● **Required work**
Every word in the data below belongs in your copy, exactly as given; the pictures do not.

● **Input for this task**
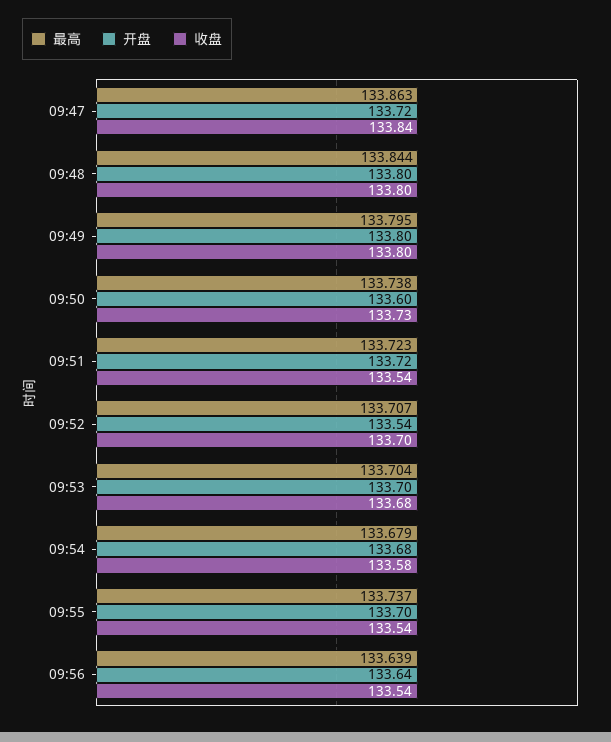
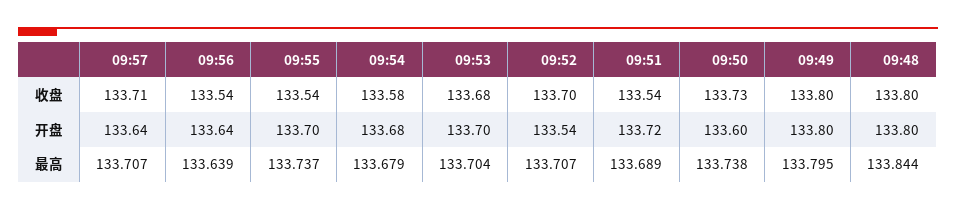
最高, 09:47: 133.863 -> none
开盘, 09:47: 133.72 -> none
收盘, 09:47: 133.84 -> none
最高, 09:51: 133.723 -> 133.689
收盘, 09:57: none -> 133.71
开盘, 09:57: none -> 133.64
最高, 09:57: none -> 133.707

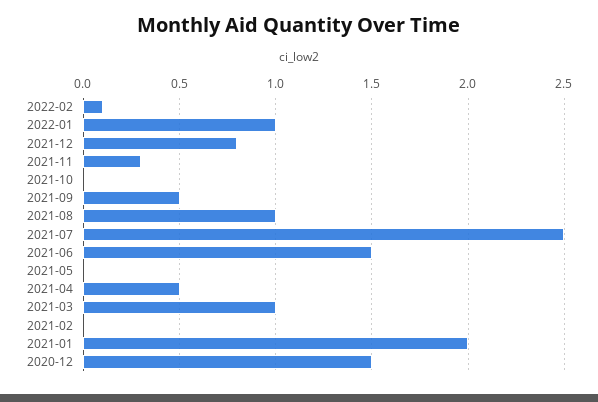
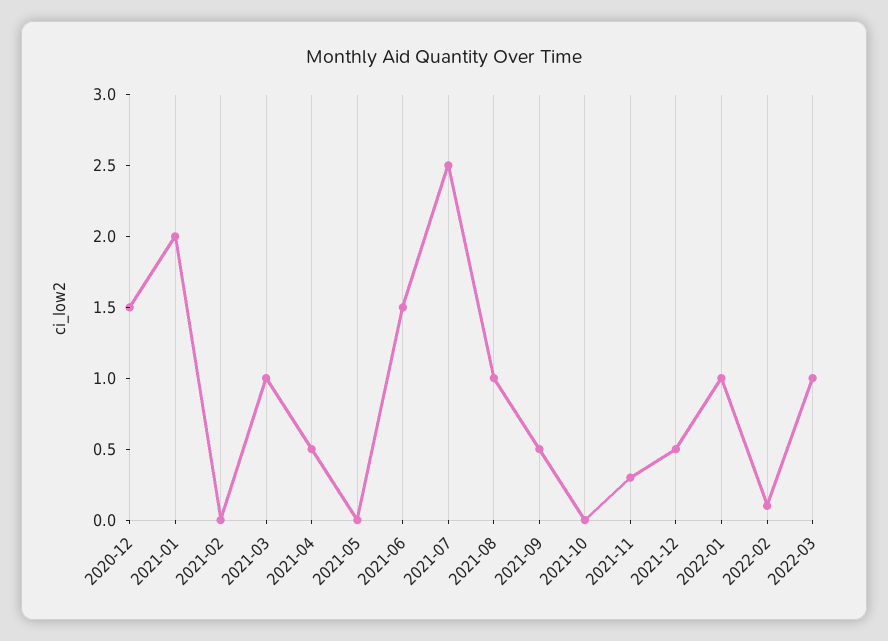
2021-12: 0.8 -> 0.5
2022-03: none -> 1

● **Response**
最高, 09:47: 133.863 -> none
开盘, 09:47: 133.72 -> none
收盘, 09:47: 133.84 -> none
最高, 09:51: 133.723 -> 133.689
收盘, 09:57: none -> 133.71
开盘, 09:57: none -> 133.64
最高, 09:57: none -> 133.707

2021-12: 0.8 -> 0.5
2022-03: none -> 1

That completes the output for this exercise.